| From 43717c7daebf10b43f12e68512484b3095bb1ba5 Mon Sep 17 00:00:00 2001 |
| From: Chuck Lever <chuck.lever@oracle.com> |
| Date: Mon, 5 Dec 2011 15:40:30 -0500 |
| Subject: NFS: Retry mounting NFSROOT |
| |
| From: Chuck Lever <chuck.lever@oracle.com> |
| |
| commit 43717c7daebf10b43f12e68512484b3095bb1ba5 upstream. |
| |
| Lukas Razik <linux@razik.name> reports that on his SPARC system, |
| booting with an NFS root file system stopped working after commit |
| 56463e50 "NFS: Use super.c for NFSROOT mount option parsing." |
| |
| We found that the network switch to which Lukas' client was attached |
| was delaying access to the LAN after the client's NIC driver reported |
| that its link was up.

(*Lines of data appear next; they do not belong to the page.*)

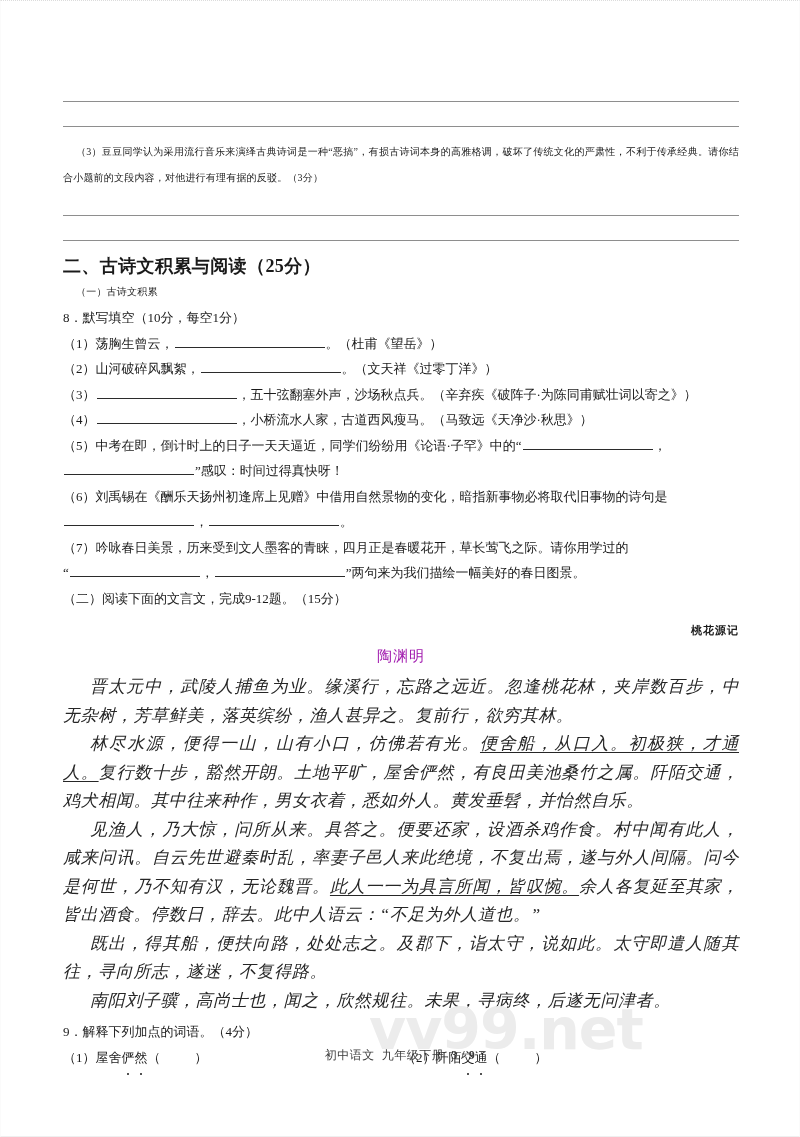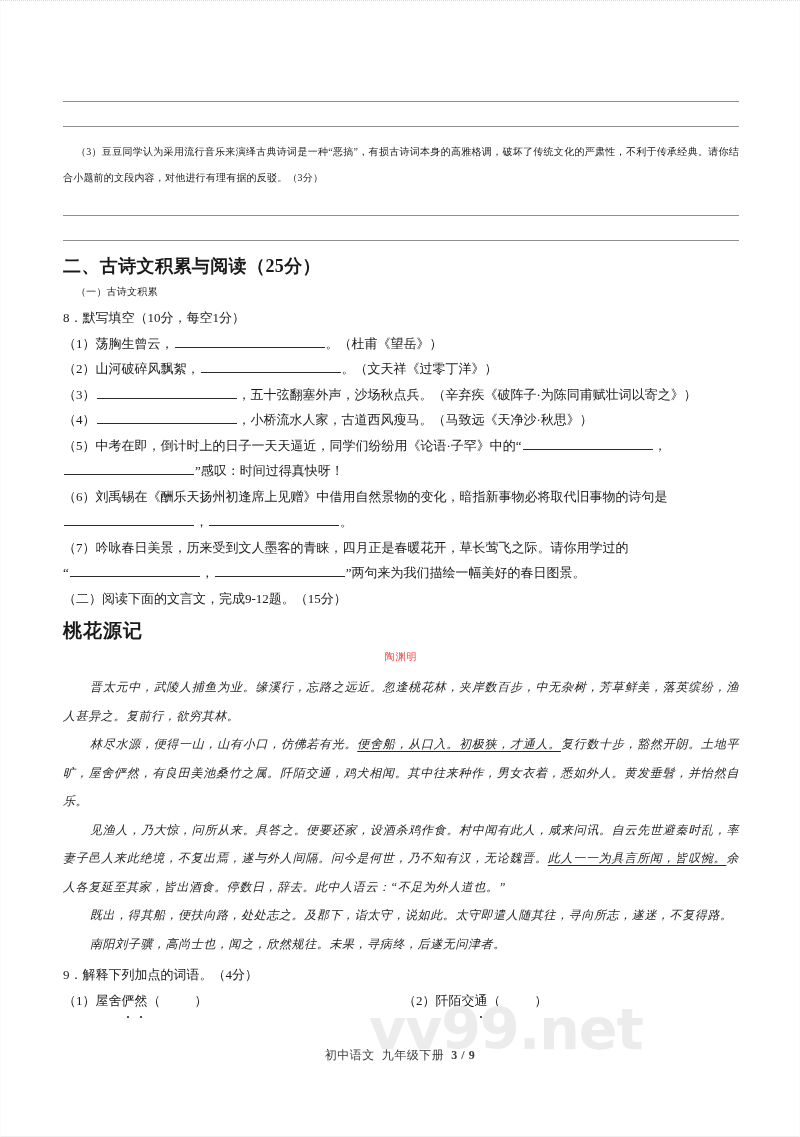--- a/index.html
+++ b/index.html
@@ -82,39 +82,39 @@
     vertical-align: baseline;
     height: 15px;
     margin: 0 1px;
   }
   .blank.w-long { width: 150px; }
   .blank.w-mid  { width: 140px; }
   .blank.w-short{ width: 130px; }
 
   
   .kai-title {
-    text-align: left;
-    font-size: 19px;
+    text-align: right;
+    font-size: 11px;
     font-weight: bold;
     line-height: 27px;
     letter-spacing: 1px;
     margin: 0;
   }
   .kai-author {
     text-align: center;
-    font-size: 10px;
+    font-size: 15px;
     line-height: 25px;
     letter-spacing: 1px;
     margin: 0;
-    color: #ef4444;
+    color: #a21caf;
   }
   .kai {
     font-family: "Liberation Serif", "DejaVu Serif", serif;
     font-style: italic;
-    font-size: 12px;
+    font-size: 17px;
     line-height: 28.5px;
     text-align: justify;
     letter-spacing: 0.6px;
     margin: 0;
     color: #262626;
     text-indent: 27px;
   }
   .kai .ul {
     text-decoration: underline;
     text-underline-offset: 2.5px;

The delay was longer than the timeouts used in |
| the NFS client during mounting. |
| |
| NFSROOT worked for Lukas before commit 56463e50 because in those |
| kernels, the client's first operation was an rpcbind request to |
| determine which port the NFS server was listening on. When that |
| request failed after a long timeout, the client simply selected the |
| default NFS port (2049). By that time the switch was allowing access |
| to the LAN, and the mount succeeded. |
| |
| Neither of these client behaviors is desirable, so reverting 56463e50 |
| is really not a choice. Instead, introduce a mechanism that retries |
| the NFSROOT mount request several times. This is the same tactic that |
| normal user space NFS mounts employ to overcome server and network |
| delays. |
| |
| Signed-off-by: Lukas Razik <linux@razik.name> |
| [ cel: match kernel coding style, add proper patch description ] |
| [ cel: add exponential back-off ] |
| Signed-off-by: Chuck Lever <chuck.lever@oracle.com> |
| Tested-by: Lukas Razik <linux@razik.name> |
| Signed-off-by: Trond Myklebust <Trond.Myklebust@netapp.com> |
| Signed-off-by: Greg Kroah-Hartman <gregkh@suse.de> |
| |
| --- |
| init/do_mounts.c | 35 +++++++++++++++++++++++++++++++---- |
| 1 file changed, 31 insertions(+), 4 deletions(-) |
| |
| --- a/init/do_mounts.c |
| +++ b/init/do_mounts.c |
| @@ -360,15 +360,42 @@ out: |
| } |
| |
| #ifdef CONFIG_ROOT_NFS |
| + |
| +#define NFSROOT_TIMEOUT_MIN 5 |
| +#define NFSROOT_TIMEOUT_MAX 30 |
| +#define NFSROOT_RETRY_MAX 5 |
| + |
| static int __init mount_nfs_root(void) |
| { |
| char *root_dev, *root_data; |
| + unsigned int timeout; |
| + int try, err; |
| |
| - if (nfs_root_data(&root_dev, &root_data) != 0) |
| - return 0; |
| - if (do_mount_root(root_dev, "nfs", root_mountflags, root_data) != 0) |
| + err = nfs_root_data(&root_dev, &root_data); |
| + if (err != 0) |
| return 0; |
| - return 1; |
| + |
| + /* |
| + * The server or network may not be ready, so try several |
| + * times. Stop after a few tries in case the client wants |
| + * to fall back to other boot methods. |
| + */ |
| + timeout = NFSROOT_TIMEOUT_MIN; |
| + for (try = 1; ; try++) { |
| + err = do_mount_root(root_dev, "nfs", |
| + root_mountflags, root_data); |
| + if (err == 0) |
| + return 1; |
| + if (try > NFSROOT_RETRY_MAX) |
| + break; |
| + |
| + /* Wait, in case the server refused us immediately */ |
| + ssleep(timeout); |
| + timeout <<= 1; |
| + if (timeout > NFSROOT_TIMEOUT_MAX) |
| + timeout = NFSROOT_TIMEOUT_MAX; |
| + } |
| + return 0; |
| } |
| #endif |
| |